Random selection of a massive log

Source: Internet
Author: User

The original question is as follows:

Assume that a log of 100 GB exists on the disk, and each log occupies no more than bytes. Now N logs are randomly selected from the log, make sure that the probability of selecting each log is the same.

Solution 1:

The simplest and strictest practice is to scan logs twice.

The first time: Count the total number of logs, M.

Second: Scan each log to select the log at the probability of N/m until n logs are satisfied.

Solution 2:

Because the maximum length of each log is 100 bytes, the number of logs must be at least k = 1 GB. Therefore, you can perform random sampling during log scanning, use a large probability, such as 10 * n/K. In this way, the number of selected logs will certainly be greater than N, and the total number is much less than 100 GB. Next, we can randomly select n logs from the sample according to the first method.

PS: solution 1 and solution 2 are relatively simple, but there will be a very serious problem, all the logs need to be read, GB of data will be very time-consuming to read, ideally, the vendor's standard can reach up to 80 m/s at most, so reading 1250 GB of data also takes s, that is, more than 20 minutes. Is there any way to reduce the amount of data read from the disk?

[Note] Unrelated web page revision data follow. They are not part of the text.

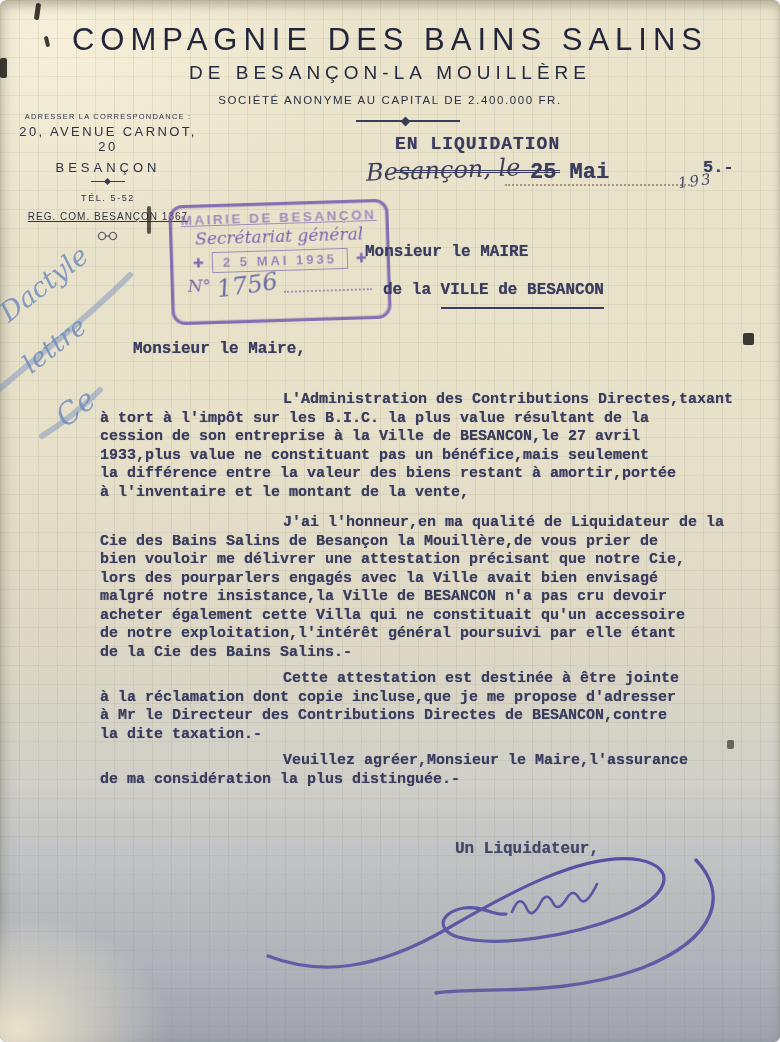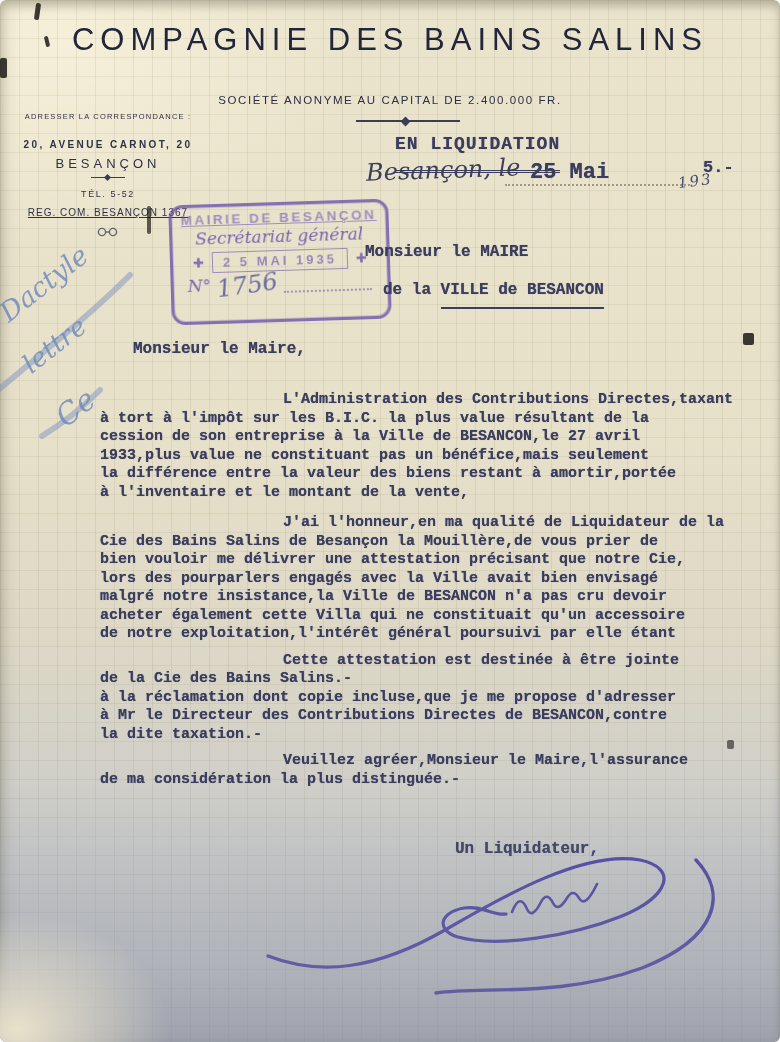--- a/index.html
+++ b/index.html
@@ -115,6 +115,7 @@
   <div id="grid"></div>
 
   <div class="lh-company">COMPAGNIE DES BAINS SALINS</div>
+  <div class="lh-sub">DE BESANÇON-LA MOUILLÈRE</div>
   <div class="lh-capital">SOCIÉTÉ ANONYME AU CAPITAL DE 2.400.000 FR.</div>
   <div class="lh-divider"></div>
 

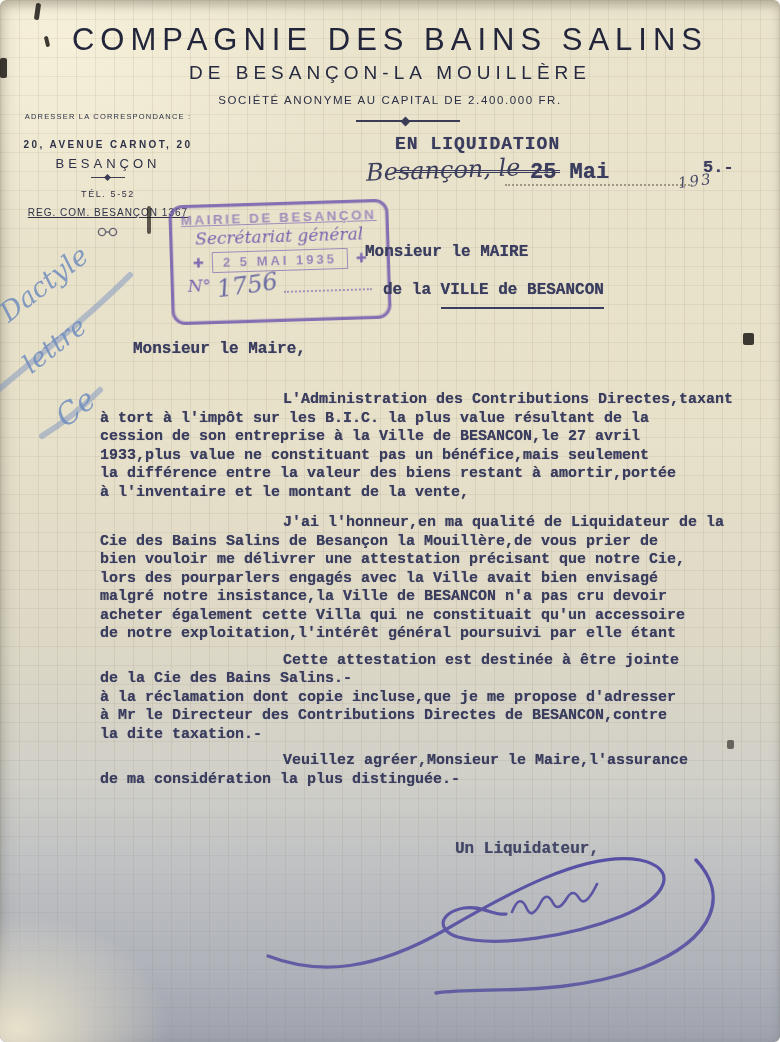--- a/index.html
+++ b/index.html
@@ -37,7 +37,7 @@
   
   #addr{position:absolute;left:8px;top:112px;width:200px;text-align:center;color:#2e3148;}
   .addr-note{font-size:7.5px;letter-spacing:1.2px;}
-  .addr-line1{font-size:10px;letter-spacing:2.4px;margin-top:18px;font-weight:700;}
+  .addr-line1{font-size:13px;letter-spacing:2.4px;margin-top:3px;font-weight:400;}
   .addr-city{font-size:13px;letter-spacing:4px;margin-top:6px;font-weight:500;}
   .addr-div{width:34px;margin:6px auto 0;border-top:1.6px solid #3a3d55;position:relative;}
   .addr-div::after{content:"";position:absolute;left:14px;top:-3px;width:5px;height:5px;background:#3a3d55;transform:rotate(45deg);}

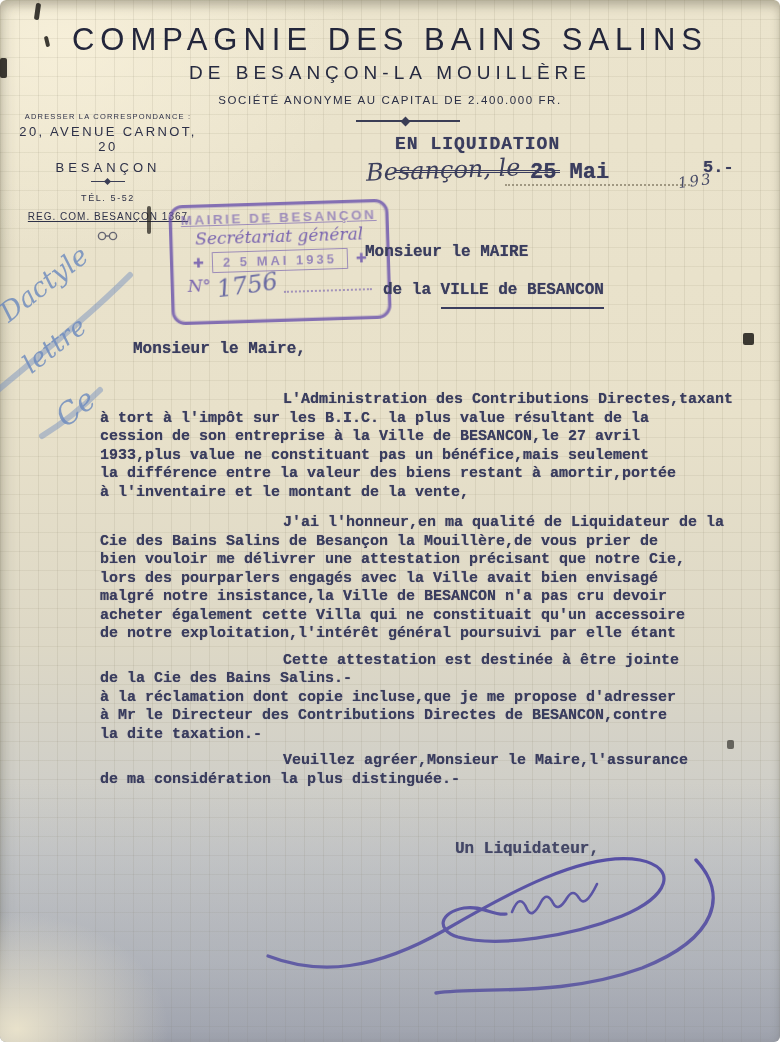--- a/index.html
+++ b/index.html
@@ -179,8 +179,8 @@
     <div class="ln">malgré notre insistance,la Ville de BESANCON n'a pas cru devoir</div>
     <div class="ln">acheter également cette Villa qui ne constituait qu'un accessoire</div>
     <div class="ln">de notre exploitation,l'intérêt général poursuivi par elle étant</div>
+    <div class="ln">de la Cie des Bains Salins.-</div>
     <div class="ln ind gap-s">Cette attestation est destinée à être jointe</div>
-    <div class="ln">de la Cie des Bains Salins.-</div>
     <div class="ln">à la réclamation dont copie incluse,que je me propose d'adresser</div>
     <div class="ln">à Mr le Directeur des Contributions Directes de BESANCON,contre</div>
     <div class="ln">la dite taxation.-</div>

Solution 3: assume that the total file size is S = 100 GB and the text is logically divided into B = W blocks, then the actual size of each block is k = s/B, then, logically traverse the 1/1000 blocks and give each block a probability of choice. In this way, 1000 blocks are selected by offset, and N logs are randomly selected from the 1000 blocks. In this way, the actual read data volume is 100 MB, which is already very small.

Note: The third method may have slight differences in the probability of selecting each log, but this difference can be ignored due to the huge data volume.

I learned an algorithm-reservoir sampling from the comments on the first floor. The principle is as follows:

Define the row number as choice. For the first time, take the first row as the row choice, and then decide whether to replace choice with the second row with the 1/2 probability, for the third time, the probability of 1/3 is used to determine whether to replace choice with the third line ......, The following is a description of the available pseudo code:
I = 0
While more input lines
With probability 1.0/++ I
Choice = this input line
Print choice
This method is ingenious because a method is successfully constructed to prove that the probability of each row is 1/N (where N is the number of files scanned currently ), in other words, the probability of each row is equal, that is, the random selection is completed.
Looking back at this question, we can extend it, that is, how to randomly retrieve K numbers from unknown or large sample spaces?
By analogy, we can get the answer: Put the first K number into the reservoir. For k + 1, we will decide whether to change it into the reservoir by K/(k + 1) probability, during the change, a random replacement item is selected as the replacement item. This will continue. For any sample space N, the probability of selecting each number is k/n. That is to say, the probability of selecting each number is equal.
Pseudocode:
Init: A reservoir with the size: K
For I = k + 1 to n
M = random (1, I );
If (M <K)
Swap the MTH value and ith Value
End

Contact Us

The content source of this page is from Internet, which doesn't represent Alibaba Cloud's opinion; products and services mentioned on that page don't have any relationship with Alibaba Cloud. If the content of the page makes you feel confusing, please write us an email, we will handle the problem within 5 days after receiving your email.

If you find any instances of plagiarism from the community, please send an email to: info-contact@alibabacloud.com and provide relevant evidence. A staff member will contact you within 5 working days.

A Free Trial That Lets You Build Big!

Start building with 50+ products and up to 12 months usage for Elastic Compute Service

  • Sales Support

    1 on 1 presale consultation

  • After-Sales Support

    24/7 Technical Support 6 Free Tickets per Quarter Faster Response

  • Alibaba Cloud offers highly flexible support services tailored to meet your exact needs.